Products limited by the standards they are advertising - want to use
JSON... oh no thats not part of CMIS 1.0 you will have to wait for
CMIS 1.1 and then at some point in the future our product will adopt
some or all of that spec.
Also it was clear we would have to write our own caching layer, as the
performance of some of the basic tests we want was worrying.
So we will prioritize our need for a CMS and look into David's
recommendations.
On Jul 5, 1:42 pm, David Pollak <
feeder.of.the.be...@gmail.com> wrote:
> - The data store and manipulating content in that data store. I'd choose
> MongoDB for a back end. Everyone I've spoken with has glowing things to say
> about MongoDB and given the support 10Gen gives generically and Lift
> related, they're super-stars in my book. You'll need to write some sort of
> front-end to the DB for content creation/editing. This front end is
> non-trivial and has always been the stumbling block for me to do a form CMS
> in Lift.
> - Then there's the rendering piece. The rendering piece is pure Lift.
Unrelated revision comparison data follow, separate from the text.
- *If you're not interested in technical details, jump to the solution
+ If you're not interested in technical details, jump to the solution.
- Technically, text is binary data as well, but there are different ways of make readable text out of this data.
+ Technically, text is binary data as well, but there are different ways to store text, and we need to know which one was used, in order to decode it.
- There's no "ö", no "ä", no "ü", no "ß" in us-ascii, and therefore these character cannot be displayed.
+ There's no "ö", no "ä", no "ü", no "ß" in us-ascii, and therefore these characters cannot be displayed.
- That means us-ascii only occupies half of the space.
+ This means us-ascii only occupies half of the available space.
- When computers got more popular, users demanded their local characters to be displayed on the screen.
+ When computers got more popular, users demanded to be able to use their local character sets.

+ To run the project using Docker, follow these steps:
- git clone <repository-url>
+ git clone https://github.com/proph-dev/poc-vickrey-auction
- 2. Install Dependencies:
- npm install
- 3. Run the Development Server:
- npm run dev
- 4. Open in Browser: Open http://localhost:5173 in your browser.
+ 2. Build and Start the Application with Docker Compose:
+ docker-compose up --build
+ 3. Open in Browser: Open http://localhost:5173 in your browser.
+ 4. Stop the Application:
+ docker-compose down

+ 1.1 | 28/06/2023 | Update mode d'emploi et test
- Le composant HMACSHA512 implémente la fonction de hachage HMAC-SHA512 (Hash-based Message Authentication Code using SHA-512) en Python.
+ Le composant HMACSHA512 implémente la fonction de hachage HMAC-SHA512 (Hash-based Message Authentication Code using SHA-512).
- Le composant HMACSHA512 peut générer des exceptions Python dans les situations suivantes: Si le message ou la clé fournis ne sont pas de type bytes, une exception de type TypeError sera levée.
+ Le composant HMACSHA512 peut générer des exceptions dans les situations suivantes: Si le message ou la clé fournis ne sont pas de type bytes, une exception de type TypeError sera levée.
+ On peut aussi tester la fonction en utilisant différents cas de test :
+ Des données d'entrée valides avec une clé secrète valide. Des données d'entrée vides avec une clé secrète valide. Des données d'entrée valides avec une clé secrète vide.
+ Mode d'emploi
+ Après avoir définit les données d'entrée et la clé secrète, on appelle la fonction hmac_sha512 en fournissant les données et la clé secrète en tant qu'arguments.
> If you don't need to mix Comet with the CMS, you can take a look at hoisted
> as Tyler pointed out. It's a reason basis for a CMS. Currently, it looks
> for documents on the file system, but could easily look in MongoDB as well.
> For updates, you could do Ajax polling every 5 seconds or so. That would
> remove the need for session affinity which would give you a little more
> flexibility for rolling software updates.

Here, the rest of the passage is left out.